> [What is expected]:
Every line below between the one holding "perform this task without compensation." and the one holding "- In pushing", inclusive, should be copied exactly, and no other line.

> [Records for this task]:
+ + + + +
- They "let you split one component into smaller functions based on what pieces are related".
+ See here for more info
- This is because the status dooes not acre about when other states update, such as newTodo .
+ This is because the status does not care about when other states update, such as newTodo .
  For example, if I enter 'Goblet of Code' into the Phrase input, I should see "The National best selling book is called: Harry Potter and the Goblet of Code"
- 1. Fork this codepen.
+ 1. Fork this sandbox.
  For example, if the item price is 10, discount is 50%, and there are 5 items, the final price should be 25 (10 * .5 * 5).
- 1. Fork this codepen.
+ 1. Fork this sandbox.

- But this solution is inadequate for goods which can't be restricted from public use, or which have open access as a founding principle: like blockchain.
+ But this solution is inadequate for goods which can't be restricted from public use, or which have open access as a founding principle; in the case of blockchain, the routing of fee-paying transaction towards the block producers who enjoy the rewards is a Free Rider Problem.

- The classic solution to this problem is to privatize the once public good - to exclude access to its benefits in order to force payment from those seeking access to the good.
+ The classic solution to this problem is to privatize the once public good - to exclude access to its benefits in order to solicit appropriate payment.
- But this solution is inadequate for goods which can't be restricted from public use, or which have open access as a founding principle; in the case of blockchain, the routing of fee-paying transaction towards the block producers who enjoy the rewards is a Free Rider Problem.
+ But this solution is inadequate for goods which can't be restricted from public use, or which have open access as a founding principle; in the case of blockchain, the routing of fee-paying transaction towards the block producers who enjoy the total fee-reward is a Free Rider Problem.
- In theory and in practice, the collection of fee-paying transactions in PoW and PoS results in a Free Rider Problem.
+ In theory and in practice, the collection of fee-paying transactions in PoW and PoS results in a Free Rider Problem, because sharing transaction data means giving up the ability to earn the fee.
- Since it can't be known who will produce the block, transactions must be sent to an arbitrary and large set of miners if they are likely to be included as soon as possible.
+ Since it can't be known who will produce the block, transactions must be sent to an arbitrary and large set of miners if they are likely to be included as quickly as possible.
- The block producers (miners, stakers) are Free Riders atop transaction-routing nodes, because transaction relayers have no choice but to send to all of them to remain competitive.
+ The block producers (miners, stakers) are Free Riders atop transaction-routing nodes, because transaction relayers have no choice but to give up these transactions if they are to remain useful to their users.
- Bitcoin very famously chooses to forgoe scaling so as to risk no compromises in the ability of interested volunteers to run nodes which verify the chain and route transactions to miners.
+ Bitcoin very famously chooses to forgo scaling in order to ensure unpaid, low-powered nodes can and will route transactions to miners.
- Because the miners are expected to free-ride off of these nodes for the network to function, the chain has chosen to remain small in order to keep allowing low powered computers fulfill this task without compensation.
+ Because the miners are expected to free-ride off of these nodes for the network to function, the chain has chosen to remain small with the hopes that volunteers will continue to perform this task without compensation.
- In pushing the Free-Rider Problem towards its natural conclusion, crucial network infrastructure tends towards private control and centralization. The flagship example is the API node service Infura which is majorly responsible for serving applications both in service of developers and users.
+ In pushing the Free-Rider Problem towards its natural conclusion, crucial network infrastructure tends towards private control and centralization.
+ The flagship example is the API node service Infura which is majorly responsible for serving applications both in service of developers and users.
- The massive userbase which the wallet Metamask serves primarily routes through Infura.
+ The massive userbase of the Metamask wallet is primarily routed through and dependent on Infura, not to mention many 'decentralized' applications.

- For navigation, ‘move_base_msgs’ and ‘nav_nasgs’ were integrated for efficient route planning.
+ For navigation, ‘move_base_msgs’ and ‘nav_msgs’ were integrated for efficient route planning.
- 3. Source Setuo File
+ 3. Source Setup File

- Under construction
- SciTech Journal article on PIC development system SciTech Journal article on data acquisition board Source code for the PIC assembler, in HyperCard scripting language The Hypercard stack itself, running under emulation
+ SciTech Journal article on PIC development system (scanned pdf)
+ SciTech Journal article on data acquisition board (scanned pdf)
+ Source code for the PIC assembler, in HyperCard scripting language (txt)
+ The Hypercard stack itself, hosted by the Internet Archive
+ + + + +
> [Task answer]:
+ Because the miners are expected to free-ride off of these nodes for the network to function, the chain has chosen to remain small with the hopes that volunteers will continue to perform this task without compensation.
- In pushing the Free-Rider Problem towards its natural conclusion, crucial network infrastructure tends towards private control and centralization. The flagship example is the API node service Infura which is majorly responsible for serving applications both in service of developers and users.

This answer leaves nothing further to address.